##### DATA TO USE

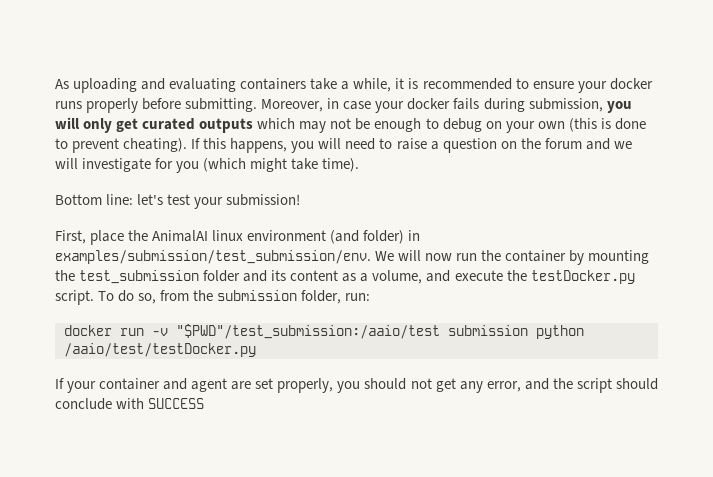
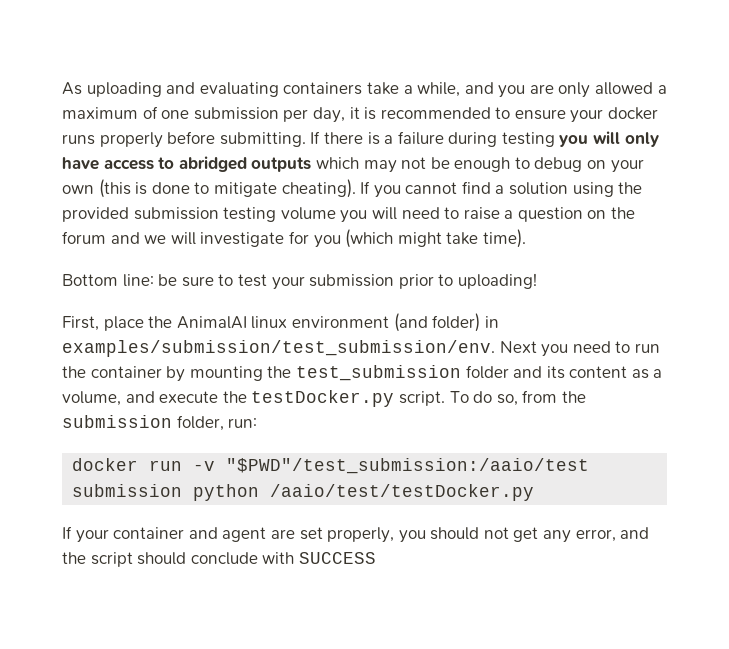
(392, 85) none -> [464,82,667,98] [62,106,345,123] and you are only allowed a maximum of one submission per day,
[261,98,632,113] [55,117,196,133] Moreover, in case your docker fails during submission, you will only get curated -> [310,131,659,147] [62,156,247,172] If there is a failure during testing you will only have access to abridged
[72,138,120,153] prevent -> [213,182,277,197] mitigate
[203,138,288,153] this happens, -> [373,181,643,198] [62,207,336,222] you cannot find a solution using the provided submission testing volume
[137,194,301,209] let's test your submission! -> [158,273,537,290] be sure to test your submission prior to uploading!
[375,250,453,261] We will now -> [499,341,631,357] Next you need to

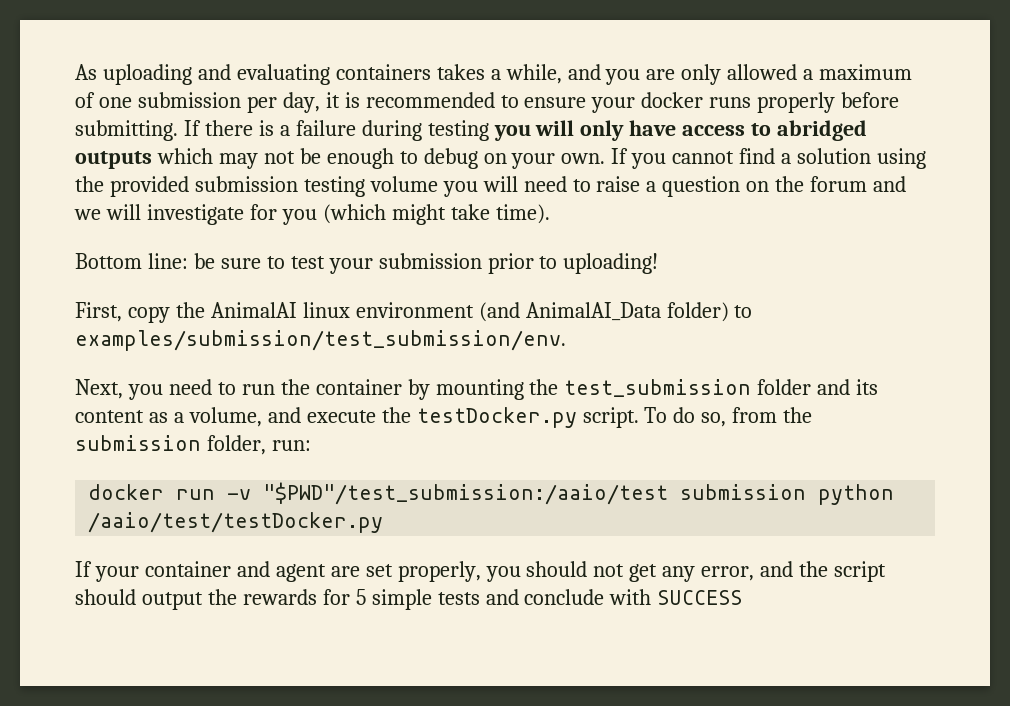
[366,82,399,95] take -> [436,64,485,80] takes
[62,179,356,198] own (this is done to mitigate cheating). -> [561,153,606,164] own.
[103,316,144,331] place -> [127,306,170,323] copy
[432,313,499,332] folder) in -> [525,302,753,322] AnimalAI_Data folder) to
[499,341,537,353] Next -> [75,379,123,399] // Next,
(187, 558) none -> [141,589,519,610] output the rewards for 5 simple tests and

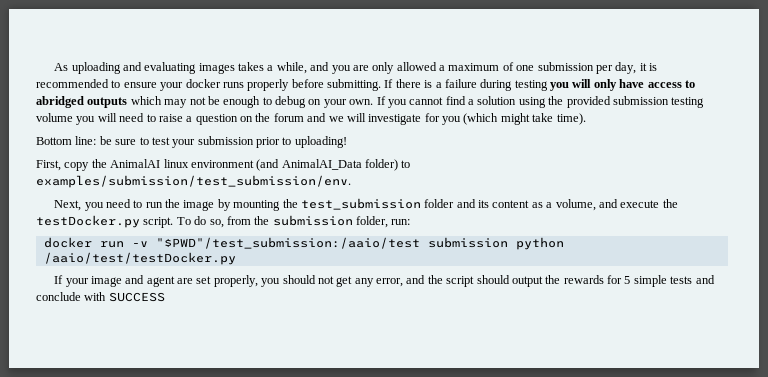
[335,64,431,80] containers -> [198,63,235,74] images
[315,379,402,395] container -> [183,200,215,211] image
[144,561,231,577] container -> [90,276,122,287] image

##########
##### DATA TO USE

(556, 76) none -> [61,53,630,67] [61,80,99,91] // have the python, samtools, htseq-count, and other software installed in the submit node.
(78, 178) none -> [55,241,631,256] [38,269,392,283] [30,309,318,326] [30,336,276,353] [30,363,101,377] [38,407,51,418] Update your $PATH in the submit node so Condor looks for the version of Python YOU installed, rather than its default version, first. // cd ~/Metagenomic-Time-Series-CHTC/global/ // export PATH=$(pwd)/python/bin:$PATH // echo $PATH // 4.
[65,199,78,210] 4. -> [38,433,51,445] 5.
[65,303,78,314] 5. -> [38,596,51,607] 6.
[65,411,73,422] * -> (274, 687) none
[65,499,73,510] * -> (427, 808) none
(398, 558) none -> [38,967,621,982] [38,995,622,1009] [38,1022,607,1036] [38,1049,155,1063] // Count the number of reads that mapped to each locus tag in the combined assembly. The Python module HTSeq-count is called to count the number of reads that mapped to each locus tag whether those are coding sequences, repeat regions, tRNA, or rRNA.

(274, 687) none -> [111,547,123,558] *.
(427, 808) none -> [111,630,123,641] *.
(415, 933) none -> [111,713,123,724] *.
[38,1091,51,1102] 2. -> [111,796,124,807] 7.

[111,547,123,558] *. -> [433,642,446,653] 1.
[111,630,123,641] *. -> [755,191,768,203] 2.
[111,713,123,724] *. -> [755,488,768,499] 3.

##########

-- THE TASK --
Once the line with "[432,313,499,332] folder) in" is found above, print it and every line after it through the line with "[315,379,402,395] container ->", exactly. Pictures stay out.

-- WRITTEN ANSWER --
[432,313,499,332] folder) in -> [525,302,753,322] AnimalAI_Data folder) to
[499,341,537,353] Next -> [75,379,123,399] // Next,
(187, 558) none -> [141,589,519,610] output the rewards for 5 simple tests and

[335,64,431,80] containers -> [198,63,235,74] images
[315,379,402,395] container -> [183,200,215,211] image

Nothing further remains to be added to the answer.